Почему? – в этом и стоит разобраться.
Мы упиваемся этим русским Ренессансом начала ХХ века, восхищаемся им, забывая, что Ренессанс этот вырастал из трагического ощущения русскими мыслителями наступающей эпохи. Миропонимание их было вполне эсхатологическим, а не ренессансным. Эта тональность была задана творчеством Достоевского и последним самым знаменитым трактатом Вл. Соловьёва «Три разговора». К сожалению, это обстоятельство крайне редко становится предметом научной рефлексии. Хочется обратить еще внимание на происхождение понятия «Серебряный век». Обычно его относят к известным строчкам Анны Ахматовой из «Поэмы без героя» («И серебряный месяц ярко / Над серебряным веком стыл»). Но ахматовская поэма построена на центонах. И в данном случае, если говорить о необозначенной ссылке, – это поэт Николай Оцуп, впервые в 1933 г. употребивший это словосочетание.

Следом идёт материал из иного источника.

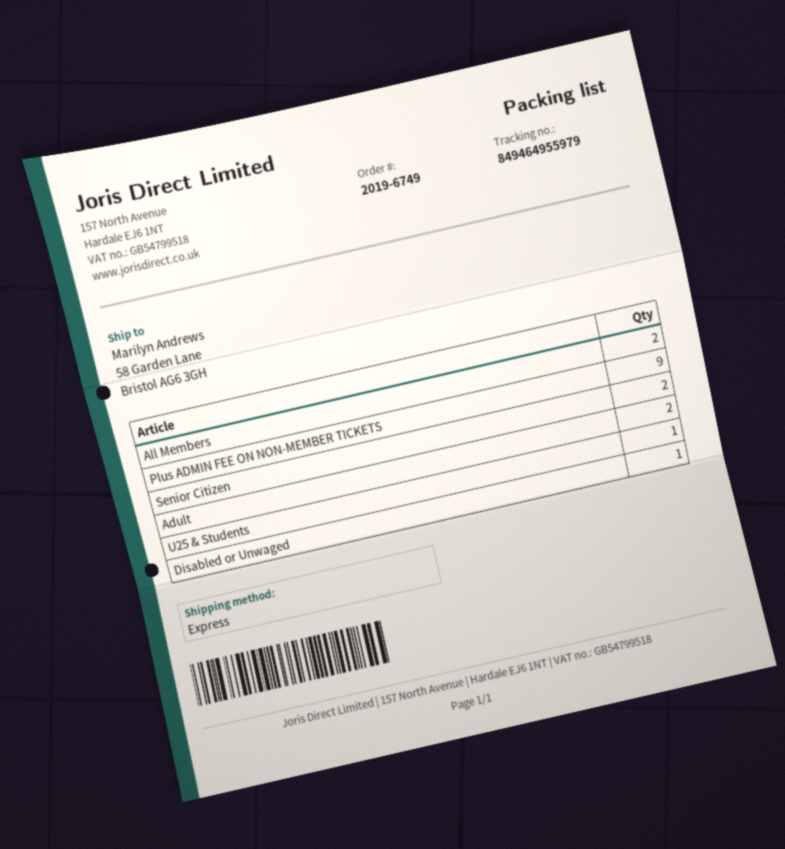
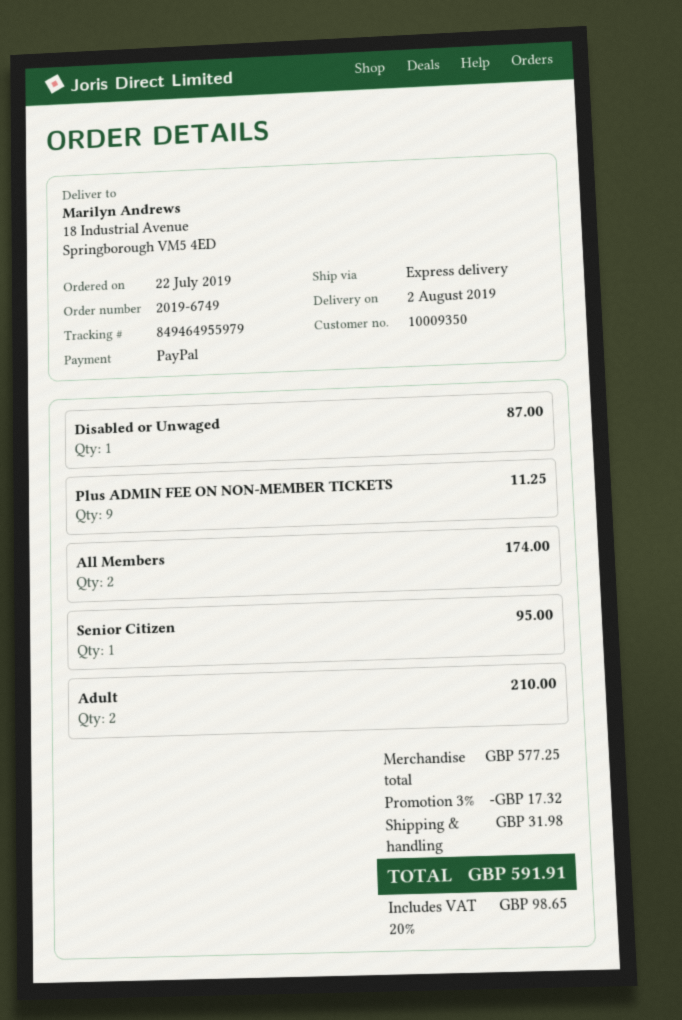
ship to: 58 Garden Lane, Bristol AG6 3GH -> 18 Industrial Avenue, Springborough VM5 4ED
Senior Citizen: 2 -> 1
U25 & Students: 1 -> none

Он писал: «В серебряном веке русской поэзии есть несколько главных особенностей, отличающих его от века золотого.
Меняется русская действительность.
Меняется состав, так сказать, классовый, социальный русских писателей.
Меняется сам писатель как человек.
К худшему или к лучшему все эти изменения?
В русской действительности перестает быть тайным тайное: при ярком беспощадном свете событий резче, чем когда-нибудь, виден разрыв в сознании двух Россий. Это не столько Россия красная и белая, сколько Россия духовная и Россия телесная»[737]. Стоит, пожалуй, привести соображение современного западного исследователя в связи со статьей Оцупа о бытовании термина «Серебряный век»: «Это обманчивое понятие и нечеткое выражение безоговорочно укоренилось в читательском сознании и, принятое на веру без какой-либо критики, со временем вошло в исследовательский лексикон, став причиною ряда широко распространенных заблуждений»[738]. Спорить о прижившихся терминах, как сегодня мне представляется, дело достаточно бесперспективное. Надо исследователю помнить об их происхождении, наполняя этот термин своим содержанием.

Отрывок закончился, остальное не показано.